Monday, December 03, 2007

Cincinnati v. Steelers: The Good, the Bad,
& the Ugly

For the first time since 2004 the Steelers defeated the Cincinnati Bengals in Pittsburgh. Like all games there were things for Steelers fans to feel good about, and other things to make them cringe.

The Good
Saying that the Steelers' defense played "well" Sunday night is an understatement, in the extreme. The defense held the Bengals' offense to a season low point total (10), nearly 70 yards below their season average in rushing (23 yards v. 90.6 yards), and almost 100 yards below their season average in passing yards (175 yards v. 270.5). But as good as all of that is it is especially impressive when considering the tough spot that the defense found itself throughout the evening.

On three different occasions the Bengals began drives inside the Steelers' 30 yard line, and on two other occasions they began drives at their own 47 yard line. The sum total of those five drives was that the Bengals ended up with two field goal attempts, missing one. Statistically the Steelers are the #1 defense in the NFL, and Sunday evening they played like the #1 defense in the NFL.

An honorable mention has to go to the beleaguered offensive line -- no sacks (okay, one . . . for a safety . . . was negated because of a questionable defensive holding call) and decent (if not spectacular) rushing yardage -- 101 total for the Steelers -- allow the linemen to feel pretty good about things heading into their toughest game of the season.

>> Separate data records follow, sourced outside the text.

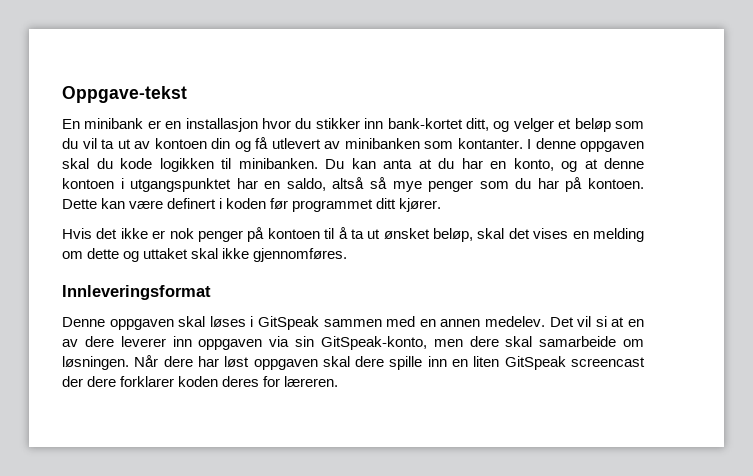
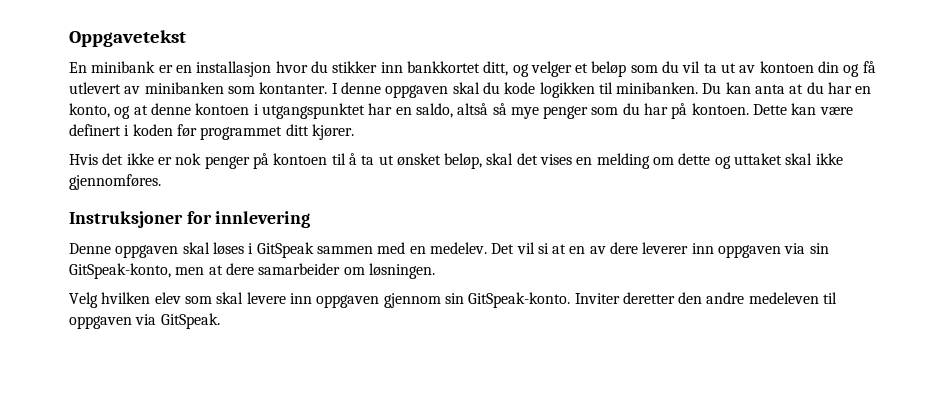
- Oppgave-tekst
+ Oppgavetekst
- En minibank er en installasjon hvor du stikker inn bank-kortet ditt, og velger et beløp som du vil ta ut av kontoen din og få utlevert av minibanken som kontanter.
+ En minibank er en installasjon hvor du stikker inn bankkortet ditt, og velger et beløp som du vil ta ut av kontoen din og få utlevert av minibanken som kontanter.
- Innleveringsformat
+ Instruksjoner for innlevering
- Denne oppgaven skal løses i GitSpeak sammen med en annen medelev.
+ Denne oppgaven skal løses i GitSpeak sammen med en medelev.
- Det vil si at en av dere leverer inn oppgaven via sin GitSpeak-konto, men dere skal samarbeide om løsningen. Når dere har løst oppgaven skal dere spille inn en liten GitSpeak screencast der dere forklarer koden deres for læreren.
+ Det vil si at en av dere leverer inn oppgaven via sin GitSpeak-konto, men at dere samarbeider om løsningen.
+ Velg hvilken elev som skal levere inn oppgaven gjennom sin GitSpeak-konto. Inviter deretter den andre medeleven til oppgaven via GitSpeak.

One other honorable mention has to go to the Heinz Field grounds crew. Skewered by nearly everyone -- and rightfully so -- following the Monday night debacle versus Miami, according to Bengals quarterback Carson Palmer the field was in excellent condition before the rain began to fall. He did mention that conditions worsened as the rain continued to come down, but that the field was not any worse than it had been during prior visits to Pittsburgh.

The Bad
The poor quality of special teams play has been bemoaned frequently by everyone who watches Steelers football; but rather than kick/punt coverage, the problem against the Bengals was the kick/punt return teams.

The Bengals punted the ball three times and Alan Rossum was able to rack up five return yards. Total. Two kicks were returned for a total of 26 yards. Thirty-one total return yards on five opportunities? And the problem wasn't really Mr. Rossum -- he ran hard, for as long as he could, but there simply were not any seams for him to break through. Special teams coach Bob Ligashesky, and Assistant coach Amos Jones had to be pleased with the kick coverage teams (those units produced a turnover, and limited the Bengals to a combined average of 13.37 yards per return), but there is clearly more work to be done.

The Ugly
Willie Parker.

Fumbles.

Enough Said.

The Final Analysis
The game versus Cincinnati was the first of four games that the Steelers will play in less than three weeks, and it was important to get off to a good start -- which they did. However, the two most difficult games of the season lie ahead (versus New England 12/9, and Jacksonville 12/16) and their is still room, and a need, for much improvement especially along the offensive front and on special teams.

Fun Fact
After twelve games the Steelers have played seven games against six teams who have a losing record at this point in the season. Baltimore, Cincinnati, Denver, Miami, New York Jets, and San Francisco have combined for a 20-52 record (with Baltimore playing New England Monday night), for a .277 winning percentage. Conversely, the Steelers' next two opponents have a combined record of 19-4 (with New England playing Baltimore on Monday evening) for a .826 winning percentage.